The Net Profit by Customer often referred to as The Whale Curve, is a snapshot-in-time of cumulative client profitability, allowing organizations to capture the cost-of-sales and net profit by the client.
The Whale Curve depicts accounts where the sales team makes healthy profit margins, breaking even accounts and losing money. We plot accumulated net profit on the Y-axis, and on the X-axis, we plan clients from most to least profitable. The resulting curve looks like a whale coming out of the water.
In most cases, the most profitable customers create the most significant part of the organization’s profit. The Whale Curve makes this a prominent visual graphic. The Curves generally rise initially (these are the most profitable clients), then stabilize (break-even clients), and finally decline (clients where profit is lost.)
As a rule of thumb, the Whale Curve for cumulative profitability reveals that the most profitable 20% of customers generate between 150 – 300% of total profits.
The middle 60 – 70 % of customers break even, and the least profitable 10 – 20% of customers cause a decrease of 50 – 200% of total profits, leaving the company with 100% of total profits.
On the profitability Whale Curve, the difference between the highest point of the chart and current company profitability (100% profitability) represents unrealized profit potential for the company.
Thinking back to Company A’s decision-making, if the SVP had a Whale Curve report, which provided sufficient data, how might his decisions have been different?
- He and his team would have an immediate (possibly alarming) read where each of their current accounts fell profitability-wise after considering the cost of sale, making the price override decision significantly less antidotal (System 1). The data rendered would force the brain to kick over to System 2, engaging critical thinking.
- They may learn that the big client demanding a discount has been unprofitable for the last year.
- Additionally, the report would clarify no-charge services, increasing the accounts cost-to-serve and lower profitability.
- Finally, if he ran a Whale Curve on products and verticals, he could determine that the new product isn’t priced too high, it’s already profitable, and the vertical pricing in question is at-market.

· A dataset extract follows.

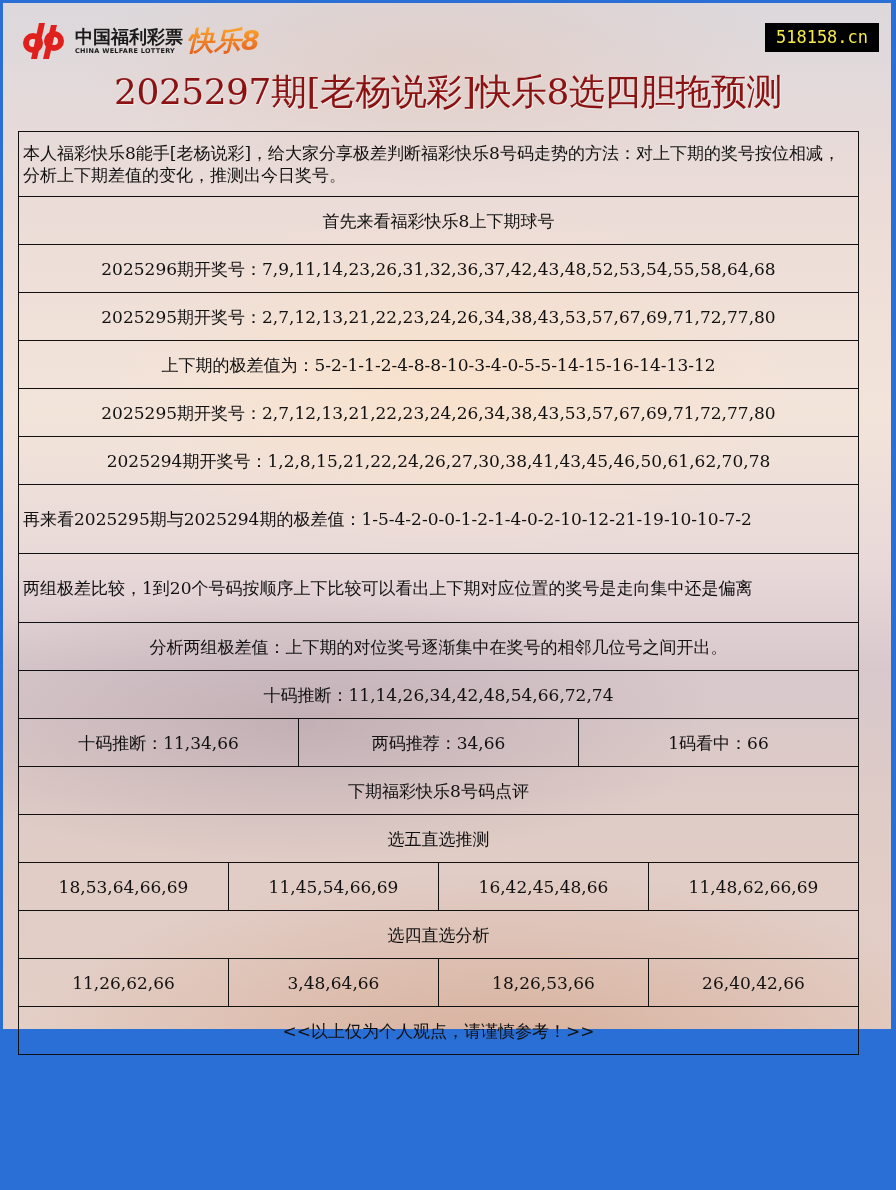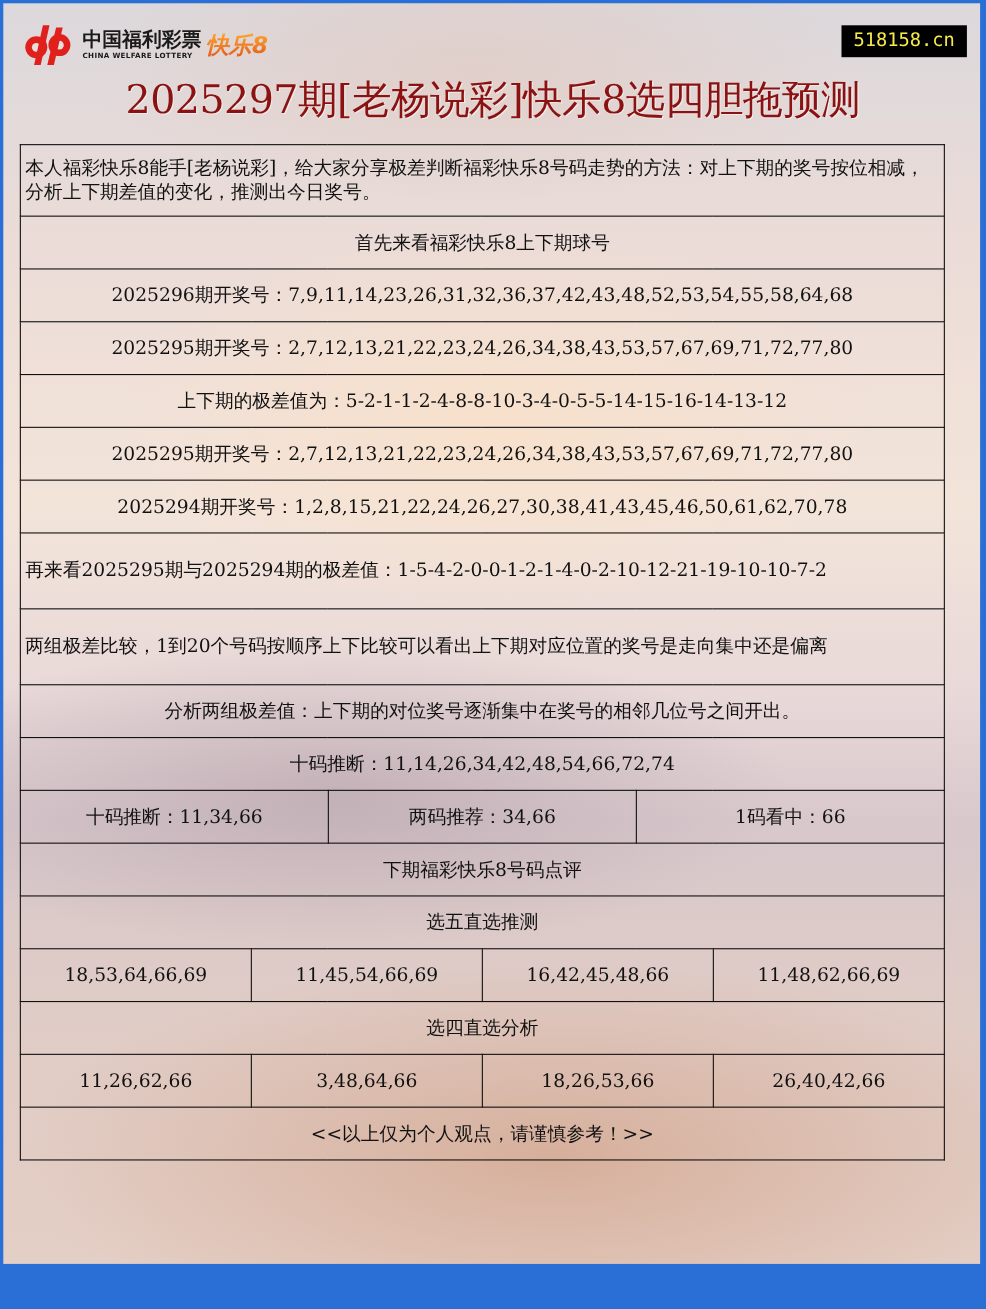"中国福利彩票" .frame { height: 1146px -> 1026px }
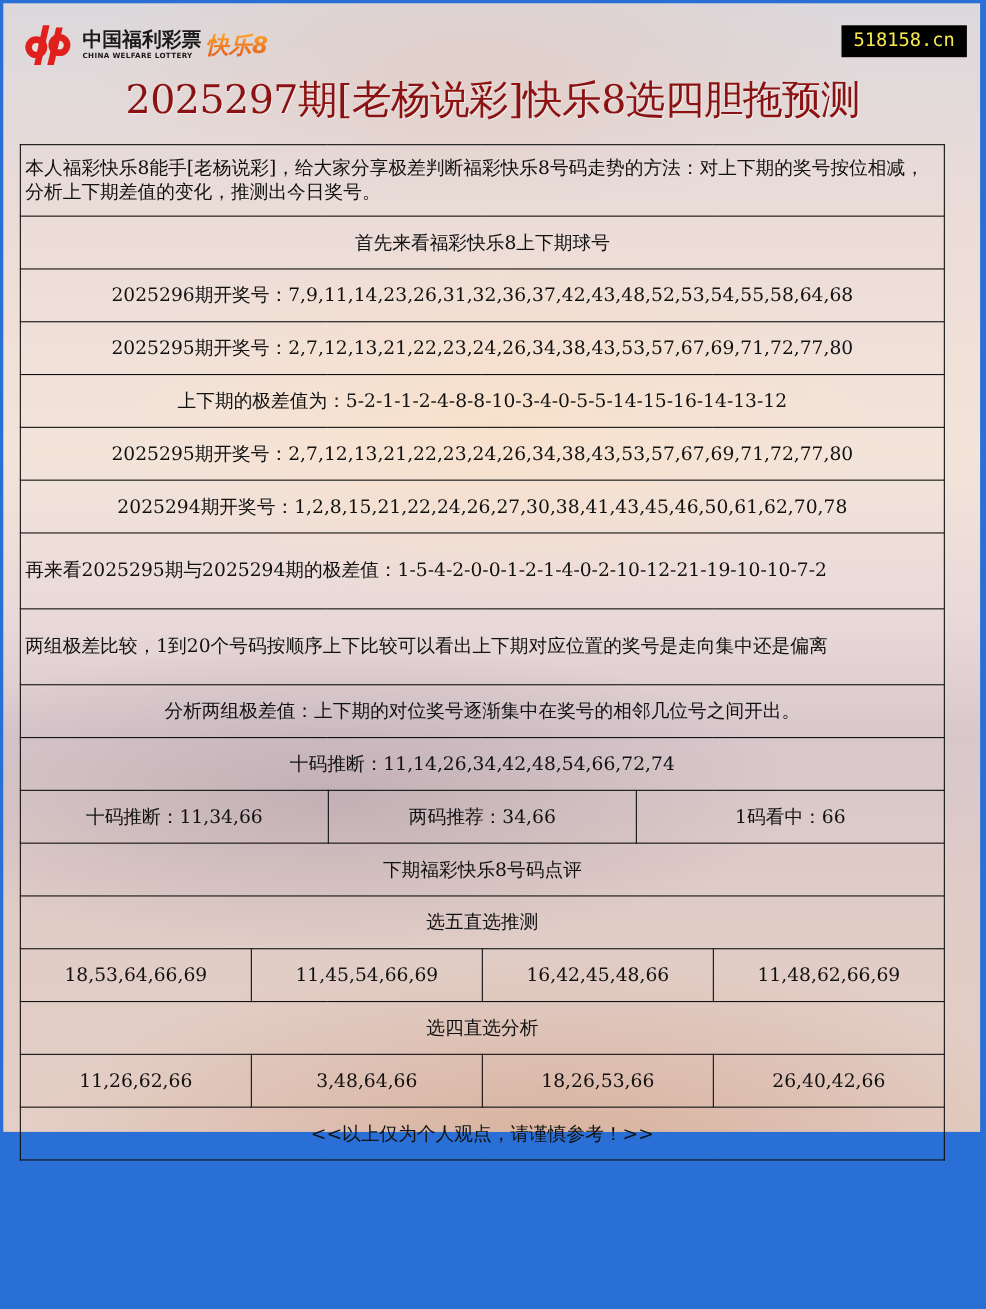"快乐8" .logo-kl8 { font-size: 21px -> 27px }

Next Steps After Determining Profitability with the Whale Curve
The results of the Whale Curve often prove to be surprising, even more so when biased inclinations are proven incorrect. Using the Whale Curve, the SVP should have:
- Given the sales reps the Whale Curve report. Discussed the profit-losing accounts and strategized solutions. This data must be given to the individual who deals with clients.
- Found services that cost the company money, but the client does not value and remove them. Possibly change the terms of trade and move targeted accounts into a self-service model.
- Sell profit-leaking accounts additional products or services. His blended margin could make the client profitable.
- Held a brainstorming meeting with the entire sales teams to discuss territory Whale Curves and brainstorm possible profit-leak solutions.
- Engaged with a third party to deliver additional data and analytics.
- Complete a mid-year gut check
Actionable Information and Self Awareness Arm the User Against Bias
Ultimately there is no cure-all data set or reporting that prevents decision-makers from bias. Humans are naturally wired to seek out data and information that preserves their beliefs and decisions. Ahneman suggests we challenge our own decision-making bias by using these three questions:
- Is there any reason to suspect the people making the recommendation of bias based on self-interest, overconfidence, or attachment to past experiences?
- Have those making the recommendation fallen in love with it?
- Was there group think or were there dissenting opinions within the team?
In addition to posing these questions, organizations should constantly seek more data and consider using reporting like the Whale Curve that upends the typical, status quo sales analytics and depicts a new, actionable perspective.